Mary shared the different states of Jesus. During His journeys she procured for Him what He required for His own subsistence and that of His Apostles. Jesus was frequently to come to the home of His hosts in Bethany; by way of exchange' He gave them a food of grace and love. On each occasion Mary sat at His feet and remained there in prayer. Martha became envious of her once, as do all those who think there is only one good state of life, one good way of living. Every state of life is good. The one you have is good; persevere in it, but do not despise the others. When Martha waited on Jesus, she was doing something good; but she was wrong in being envious of her sister. You know how Jesus answered her and defended Magdalen. It is better to listen to His voice than to wait on Him. It still happens that people en­gaged in active callings complain of contemplative souls: "You are useless! Come along and work for the salvation of your brethren in charitable' undertakings." But Jesus defends them. Must not one also practice charity towards Jesus Christ, Who is so poor and abandoned in His sacrament? Magdalen heard that dialogue and her sister's complaints; but she did not answer them. She was at the Savior's feet, and she remained there.

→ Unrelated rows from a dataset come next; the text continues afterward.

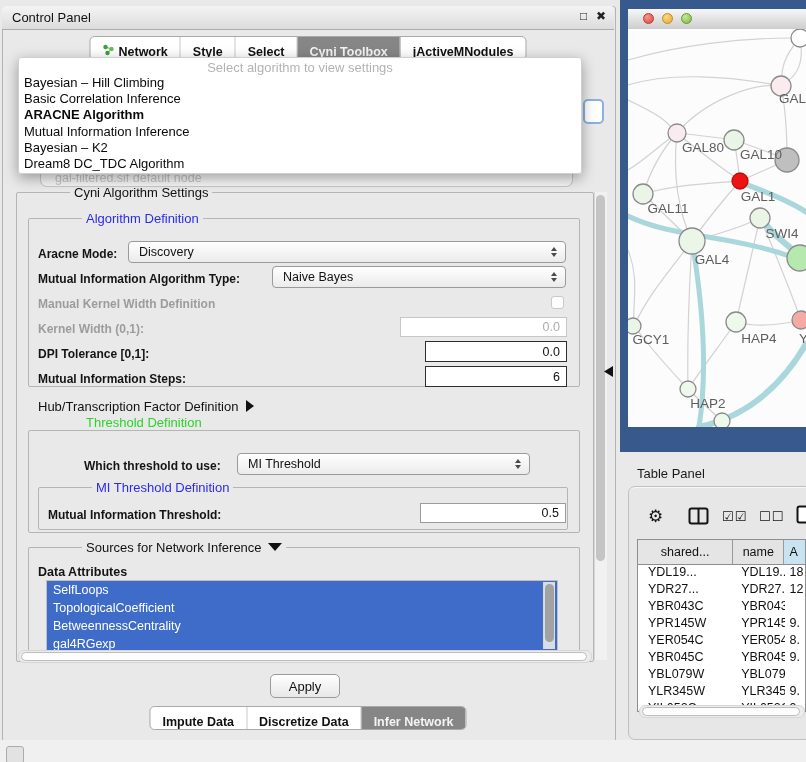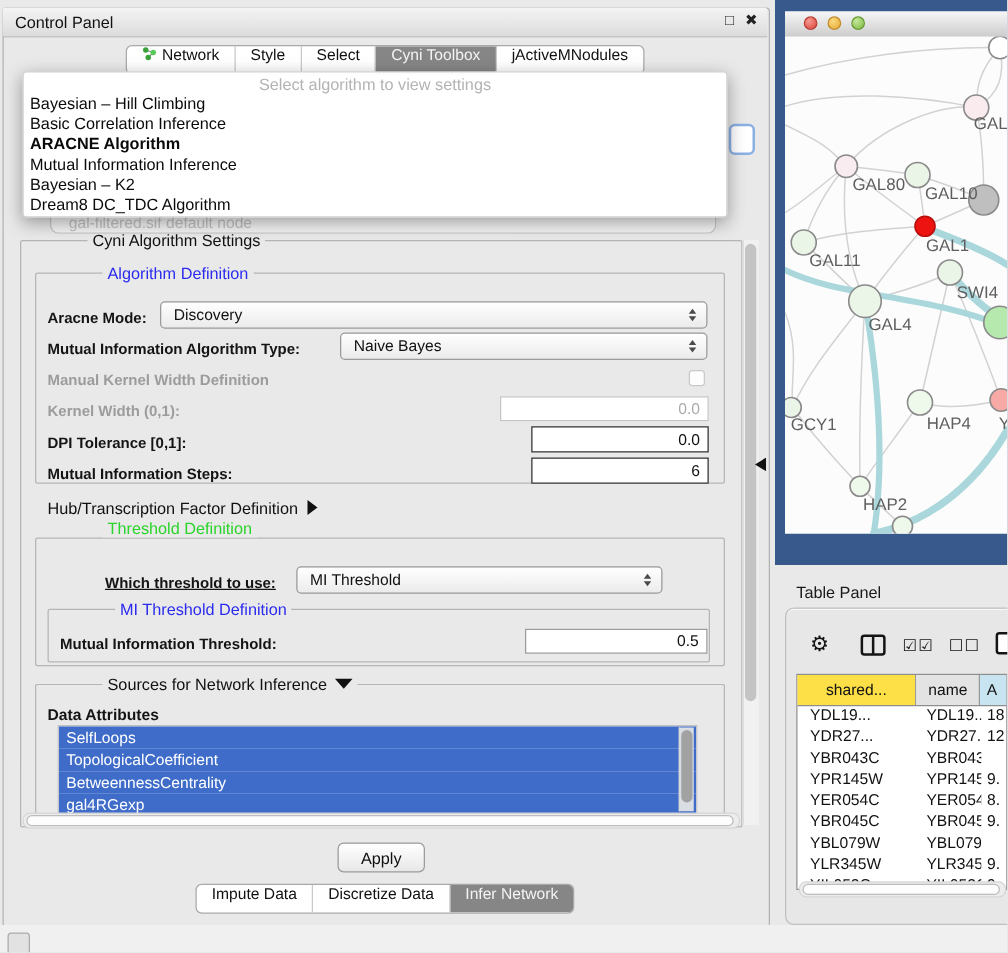--- a/index.html
+++ b/index.html
@@ -17,8 +17,8 @@
   
   .tabstrip{display:inline-flex;background:#FFF;border:1px solid #A9A9A9;
     border-radius:5px;overflow:hidden;height:22px;}
-  .tabstrip .tab{display:flex;align-items:flex-start;gap:4px;padding:0 12px;
-    font-size:12.5px;font-weight:400;color:#111;border-right:1px solid #C9C9C9;
+  .tabstrip .tab{display:flex;align-items:flex-end;gap:4px;padding:0 12px;
+    font-size:12.5px;font-weight:700;color:#111;border-right:1px solid #C9C9C9;
     white-space:nowrap;cursor:default;}
   .tabstrip .tab:last-child{border-right:none;}
   .tabstrip .tab.sel{background:#868686;color:#F4F4F4;}

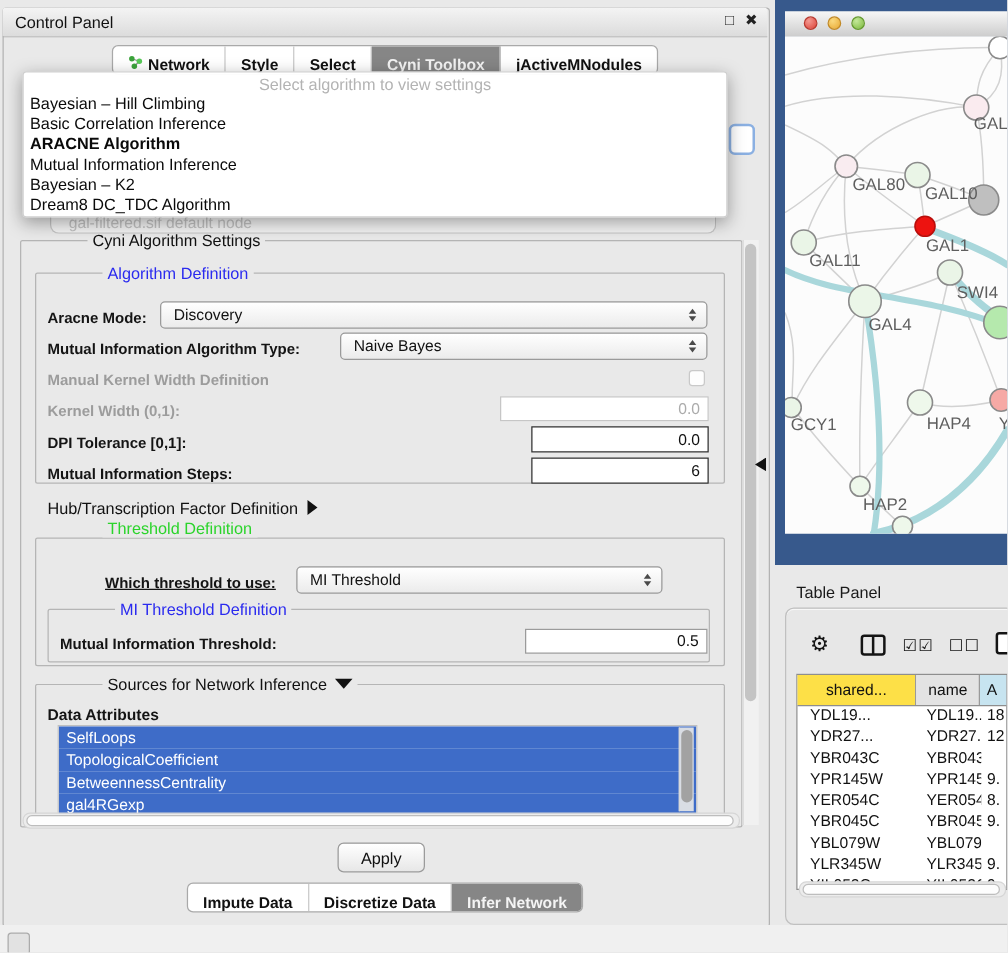--- a/index.html
+++ b/index.html
@@ -207,7 +207,7 @@
   <div class="abs group" style="left:28px;top:430px;width:550px;height:101px;"></div>
   <span class="abs gtitle green" style="left:38px;top:415px;">Threshold Definition</span>
 
-  <span class="abs lbl" style="left:84px;top:459px;text-decoration:underline;">Which threshold to use:</span>
+  <span class="abs lbl" style="left:84px;top:459px;">Which threshold to use:</span>
   <div class="abs combo" style="left:237px;top:453px;width:293px;height:22px;">
     <span>MI Threshold</span>
     <span class="arrows">

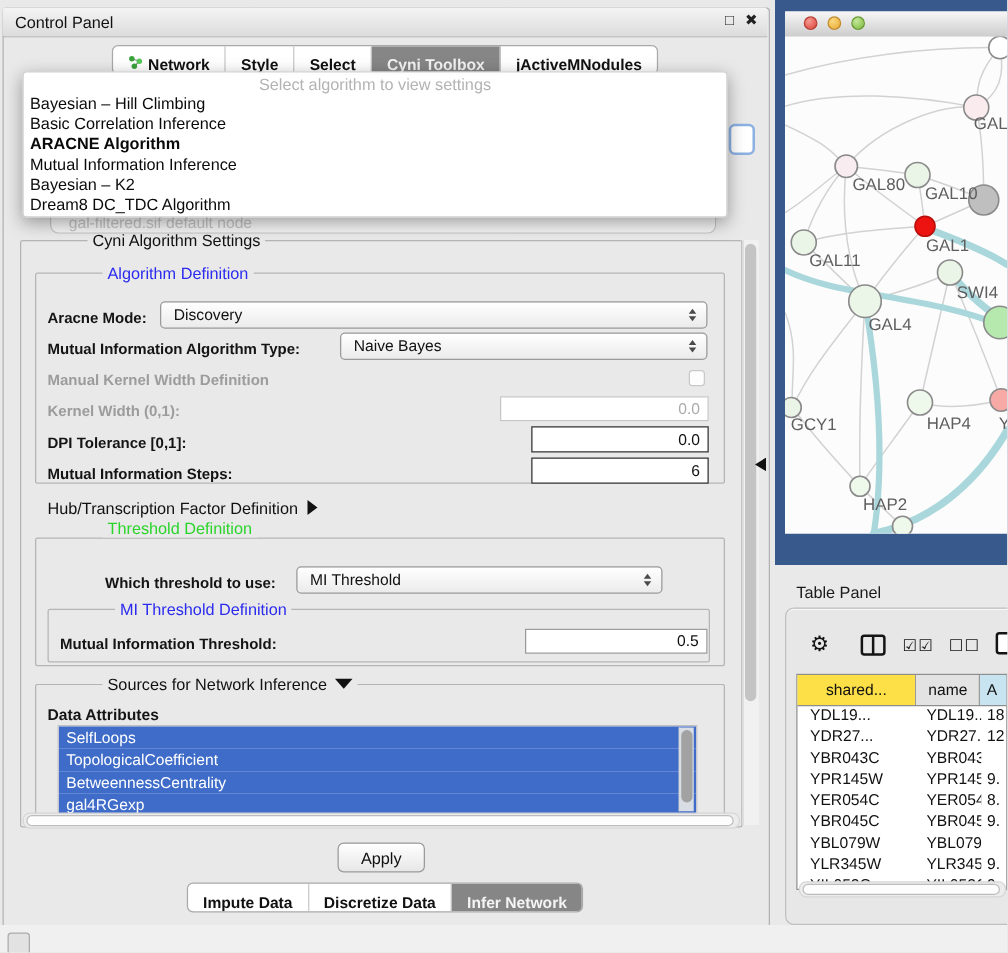--- a/index.html
+++ b/index.html
@@ -351,7 +351,7 @@
 
   <div class="abs tbl">
     <div class="thead" id="tbl-head">
-        <div class="th c1" style="background: #fde047; padding-left: 0px;">shared...</div>
+        <div class="th c1" style="background: #e5e5e5; padding-left: 0px;">shared...</div>
         <div class="th c2" style="background: rgb(227, 227, 227); padding-left: 0px;">name</div>
         <div class="th c3" style="background: rgb(199, 228, 240); padding-left: 5px; justify-content: flex-start; border-right: none;">A</div>
       </div>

Another characteristic trait of Magdalen's active love is suffering; she suffered with Jesus Christ. No doubt she knew beforehand of her Master's death; friends have no secrets for each other. And if Jesus revealed His Passion to His Apostles who were so rude, why would He have concealed it from Magdalen?

See Magdalen in her suffering love. She went where men were afraid to go; she ascended Cal­vary; she forsook her dearly loved family; she fol­lowed the suffering Lord to the very end. And we find her with Mary at the foot of the Cross. The Gospel mentions her by name, and she cer­tainly deserves it. What was she doing there? She loved and sympathized. A friend wants to share the condition of his friend. Love fuses two lives, two existences into one Magdalen did not stand; she remembered she had been a sinner, and she remained on her knees. Mary alone stood, im­molating her dearly beloved Son, her Isaac.

Magdalen stayed there until after the death of Jesus. She returned on the morning of the first day of the week. She knew very well that Jesus was buried; but she wanted still to suffer and to weep. The Gospel praises the zeal of the other women and the magnificence of their gifts; it speaks only of the tears of Magdalen. She is the Christian heroine. More than all the saints Mag­dalen shows us the immensity of divine mercy.